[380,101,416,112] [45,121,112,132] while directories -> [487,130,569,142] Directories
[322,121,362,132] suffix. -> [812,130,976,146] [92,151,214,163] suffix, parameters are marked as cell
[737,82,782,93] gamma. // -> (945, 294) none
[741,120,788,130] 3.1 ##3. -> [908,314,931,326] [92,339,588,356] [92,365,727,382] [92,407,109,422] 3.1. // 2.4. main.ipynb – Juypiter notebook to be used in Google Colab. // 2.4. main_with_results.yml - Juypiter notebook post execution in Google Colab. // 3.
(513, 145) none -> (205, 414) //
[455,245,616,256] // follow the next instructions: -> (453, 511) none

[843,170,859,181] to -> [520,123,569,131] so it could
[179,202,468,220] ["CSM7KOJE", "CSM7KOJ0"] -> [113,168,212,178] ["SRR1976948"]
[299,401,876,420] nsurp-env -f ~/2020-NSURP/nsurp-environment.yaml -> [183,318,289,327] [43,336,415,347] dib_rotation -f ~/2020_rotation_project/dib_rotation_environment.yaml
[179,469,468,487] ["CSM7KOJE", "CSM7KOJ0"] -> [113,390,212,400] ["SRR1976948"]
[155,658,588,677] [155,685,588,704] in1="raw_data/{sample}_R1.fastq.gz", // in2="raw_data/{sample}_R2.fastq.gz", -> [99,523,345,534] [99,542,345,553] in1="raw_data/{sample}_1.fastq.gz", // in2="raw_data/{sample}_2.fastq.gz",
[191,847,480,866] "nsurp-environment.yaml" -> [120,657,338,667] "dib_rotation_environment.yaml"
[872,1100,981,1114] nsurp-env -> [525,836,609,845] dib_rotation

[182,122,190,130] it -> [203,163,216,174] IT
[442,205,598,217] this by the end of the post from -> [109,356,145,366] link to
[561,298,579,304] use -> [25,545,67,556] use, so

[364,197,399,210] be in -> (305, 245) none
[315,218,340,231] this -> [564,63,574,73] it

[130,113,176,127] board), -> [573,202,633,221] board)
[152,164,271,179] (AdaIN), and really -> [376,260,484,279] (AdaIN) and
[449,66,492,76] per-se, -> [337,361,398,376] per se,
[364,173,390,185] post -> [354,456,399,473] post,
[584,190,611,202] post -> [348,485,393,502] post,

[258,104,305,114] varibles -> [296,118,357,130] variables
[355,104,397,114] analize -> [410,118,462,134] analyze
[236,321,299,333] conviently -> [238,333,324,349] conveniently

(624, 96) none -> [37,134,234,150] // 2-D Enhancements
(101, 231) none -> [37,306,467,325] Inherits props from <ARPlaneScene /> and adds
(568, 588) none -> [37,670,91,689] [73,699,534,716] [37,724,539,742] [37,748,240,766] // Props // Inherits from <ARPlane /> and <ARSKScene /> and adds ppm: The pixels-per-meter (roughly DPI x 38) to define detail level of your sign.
━━━━━━
PROBLEM REQUIREMENTS:
Where a line in the records above contains the word "Inherits", include it in the count; state the total and nothing more.

RESPONSE:
2